*DATA TO PROCESS*.
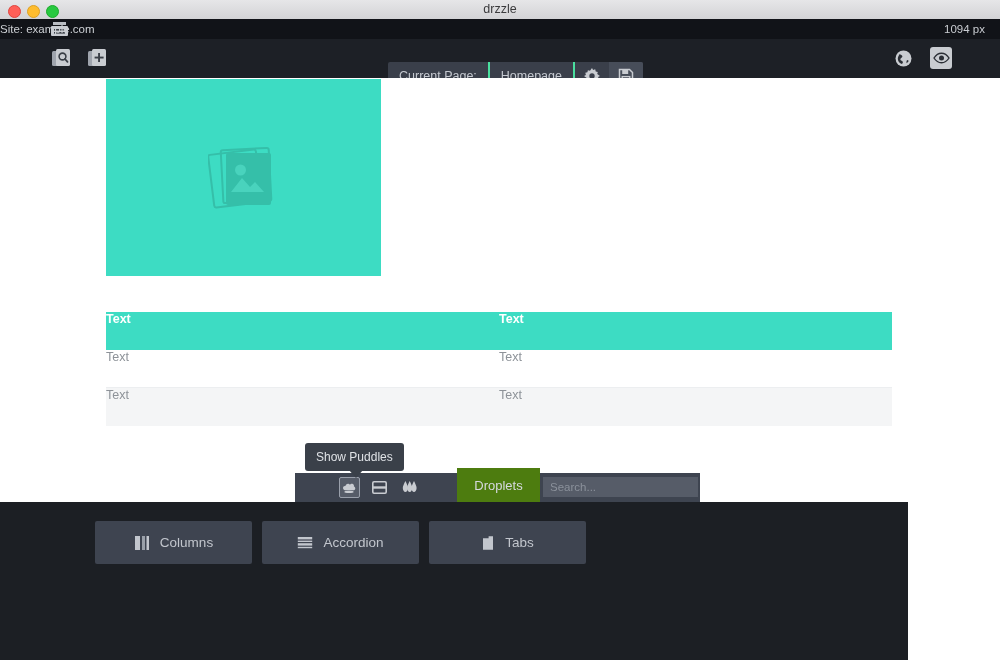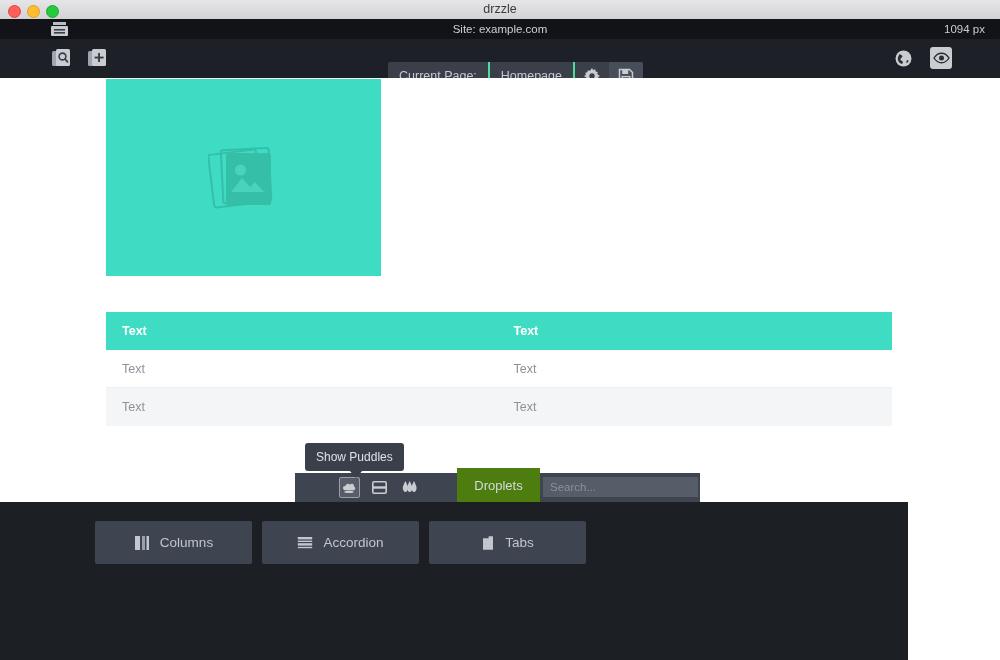--- a/index.html
+++ b/index.html
@@ -37,7 +37,7 @@
   }
   .sitebar .sitename{
     position:absolute;left:0;top:0;width:1000px;height:20px;line-height:20px;
-    text-align:center;color:#cdd0d4;font-size:11.5px;
+    color:#cdd0d4;font-size:11.5px;
   }
   .sitebar .pxsize{
     position:absolute;right:15px;top:0;height:36px;line-height:20px;

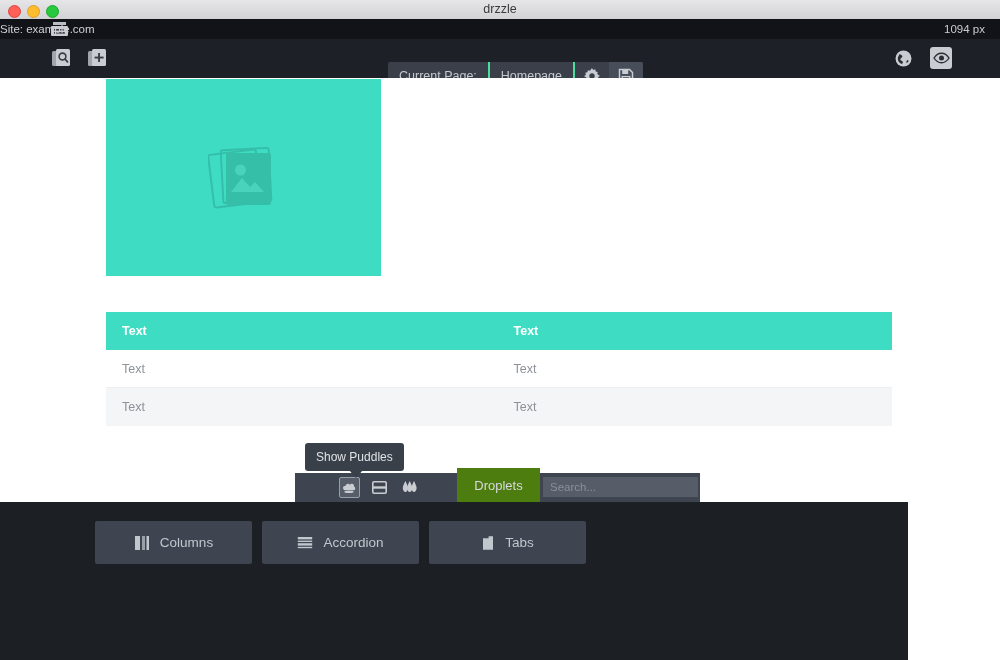--- a/index.html
+++ b/index.html
@@ -91,7 +91,7 @@
   .table{
     position:absolute;left:106px;top:234px;width:786px;
   }
-  .trow{display:flex;align-items:center;height:38px;padding:0 0 0 16px;box-sizing:border-box;}
+  .trow{display:flex;height:38px;padding:0 0 0 0;box-sizing:border-box;}
   .trow.head{background:#3ddcc3;height:38px;}
   .trow.head .cell{color:#ffffff;font-weight:bold;font-size:12.5px;}
   .trow.odd{background:#ffffff;border-bottom:1px solid #eceef0;}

*PROBLEM*. The answer must be a single number: how many lines of the data hold the word "width".

*EXPECTED ANSWER*. 2